# bubbles over painted surfaces when texturing.



## larrys812 (Apr 5, 2013)

How can I elminate this issue?


----------



## PrecisionTaping (Feb 2, 2012)

Don't texture over painted surfaces


----------



## PrecisionTaping (Feb 2, 2012)

lol! Sorry about that guy above me! He can be an a$shole sometimes! :yes:

Is it new or old paint?


----------



## larrys812 (Apr 5, 2013)

Texturing over old paint, on plaster. I,ve been finishing for 28 years, and have never found a good cure to elminate bubbling when appling roll on textures. How ever I have found that back rolling texture after applied before setting design helps. Really this is 2013, i would think some one would have a proffesional cure.


----------



## 2buckcanuck (Jul 9, 2010)

larrys812 said:


> Texturing over old paint, on plaster. I,ve been finishing for 28 years, and have never found a good cure to elminate bubbling when appling roll on textures. How ever I have found that back rolling texture after applied before setting design helps. Really this is 2013, i would think some one would have a proffesional cure.


It's more of a physics thing

Mud/texture applied to bare drywall dries from 2 sides, well painted drywall can only dry from one side,,,,, air side:yes:

What your stating does work when applying mud over paint. Wait for 10 minutes, then go over it again.

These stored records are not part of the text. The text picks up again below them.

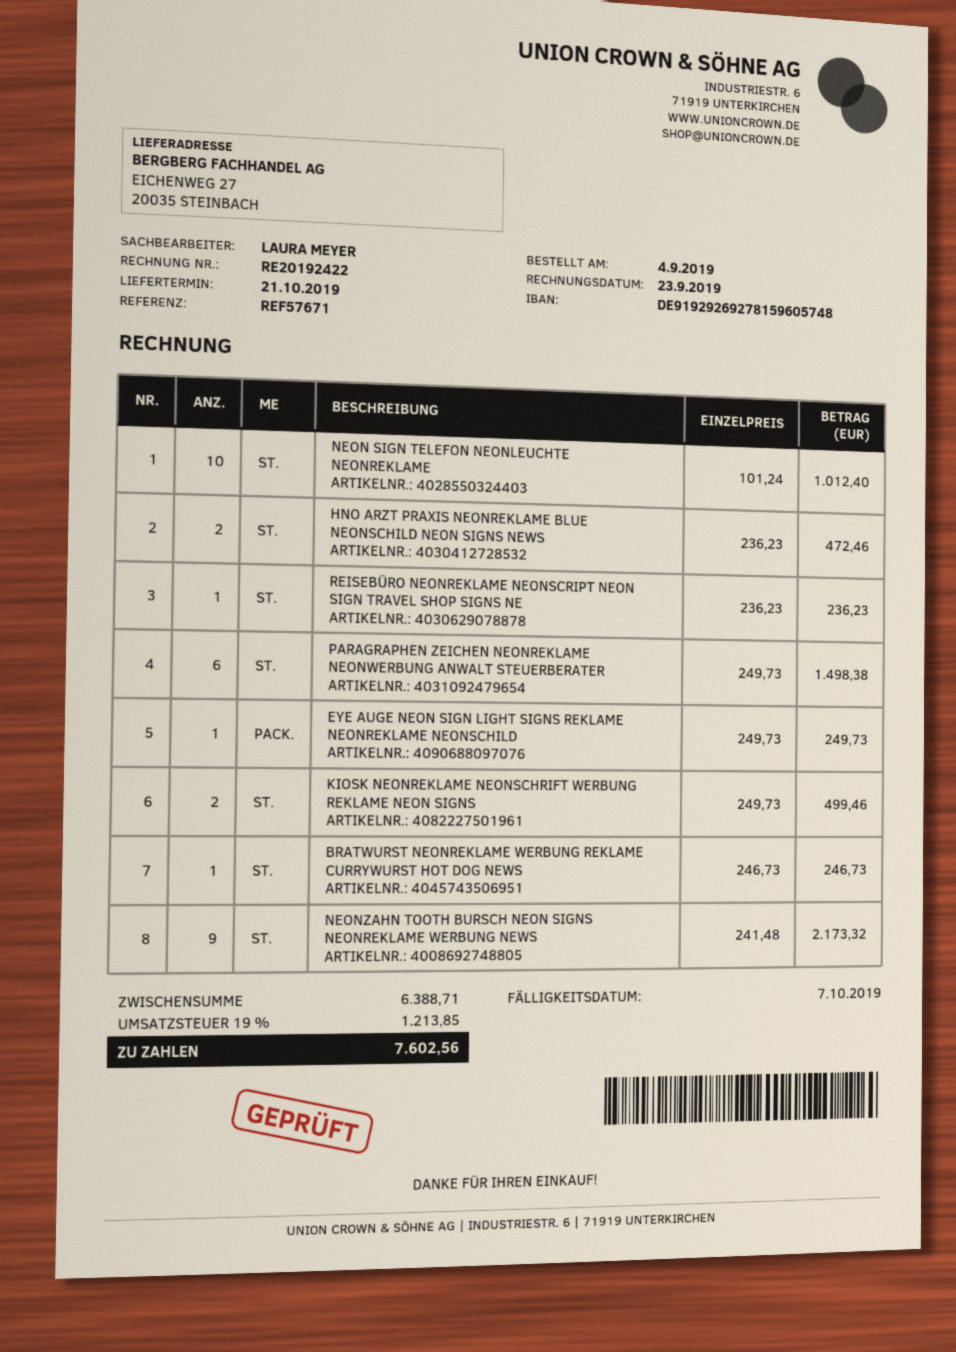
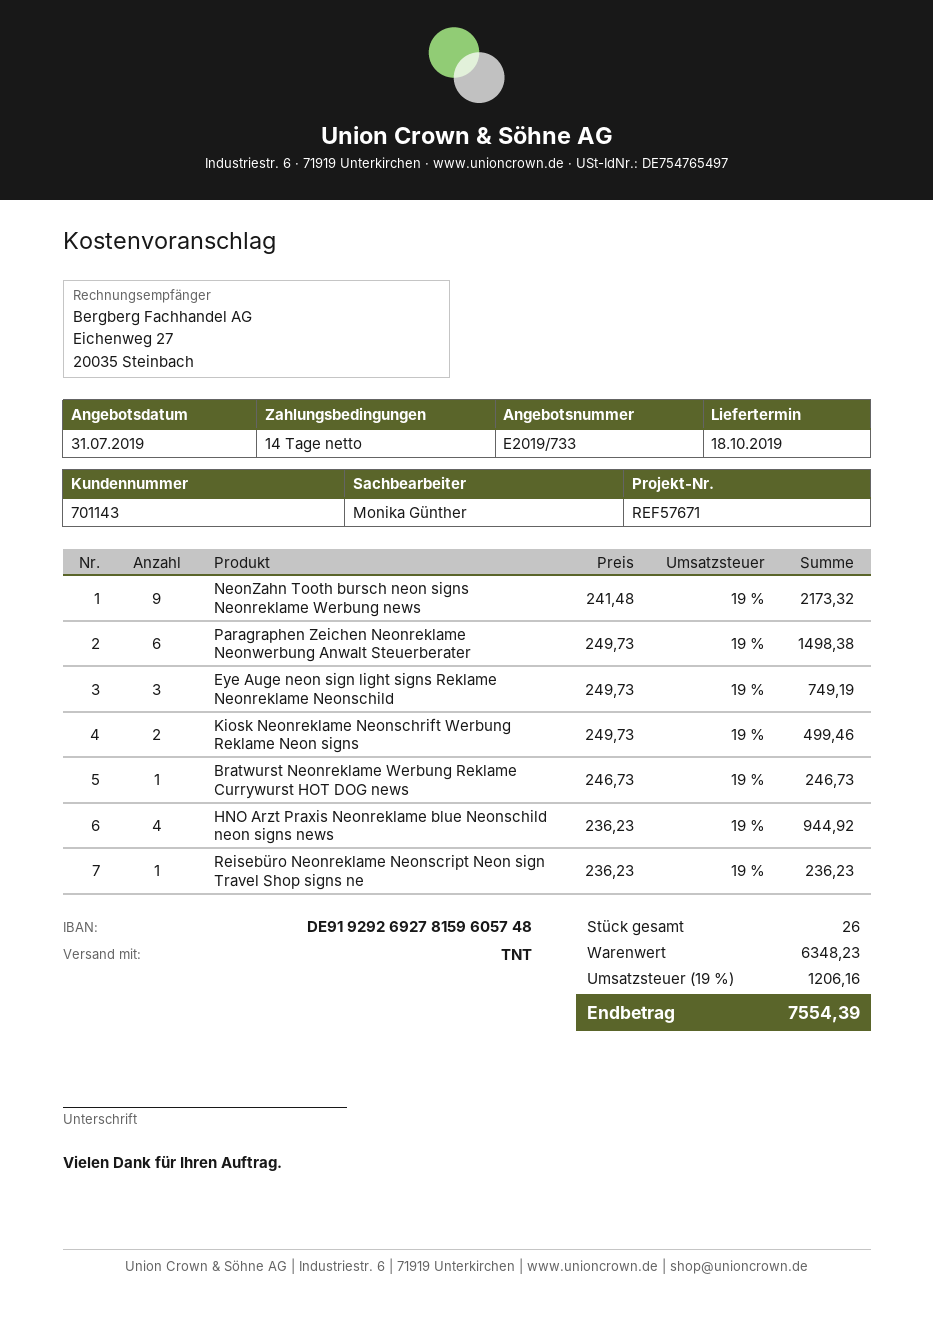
delivery date: 2019-10-21 -> 2019-10-18
sales rep: LAURA MEYER -> Monika Günther
NEON SIGN TELEFON NEONLEUCHTE NEONREKLAME: 10 x 101.24 = 1012.40 -> none
HNO ARZT PRAXIS NEONREKLAME BLUE NEONSCHILD NEON SIGNS NEWS: 2 x 236.23 = 472.46 -> 4 x 236.23 = 944.92
EYE AUGE NEON SIGN LIGHT SIGNS REKLAME NEONREKLAME NEONSCHILD: 1 x 249.73 = 249.73 -> 3 x 249.73 = 749.19
subtotal: 6388.71 -> 6348.23
tax: 19% = 1213.85 -> 19% = 1206.16
total: 7602.56 -> 7554.39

Plus this question is asked too many times:yes:


----------



## cazna (Mar 28, 2010)

No easy way to fix that, Apply, wait apply again, Put it on, take it off, put it on again, Some paint the old stuff first, Not sure with what?? zinzzar has a wallpaper sealer blocker paint called sheildz, Maybe that helps, But like buck said it simple physics, Paint wont let air on mud or water in to it so it comes back at you..........But saying that i did some patches a week ago on paint and thought..........great...........Bubble time it is..............But it didnt..........No bubbles at all and all i did was put on :blink:


----------



## skim-coat (May 17, 2013)

try to skim coat the surface first, like you are going to do a stage 5 finish. :thumbsup:


----------



## icerock drywall (Nov 13, 2010)

larrys812 said:


> Texturing over old paint, on plaster. I,ve been finishing for 28 years, and have never found a good cure to elminate bubbling when appling roll on textures. How ever I have found that back rolling texture after applied before setting design helps. Really this is 2013, i would think some one would have a proffesional cure.


36'' rolls of FF over old walls ...works every time:yes:


----------



## Makitaboy (Jun 8, 2013)

Use a flat oil to prime. It allows you to switch over to latex if you paint on top of it.
Kinda the same thing, if you think about it. 
Paint is water based, a/p is as well. 
Oil and water dont mix.
Thats what we usually do. Never had a problem 
Our painters do the same when going over plaster (which obviously has oilbased on it), and it never blisters. 
Never use the All-in-one paint on oil though, for some reason, it will blister all the seams in between the drywall lathe ( no clue what its actually called, we just call it plasterboard)


----------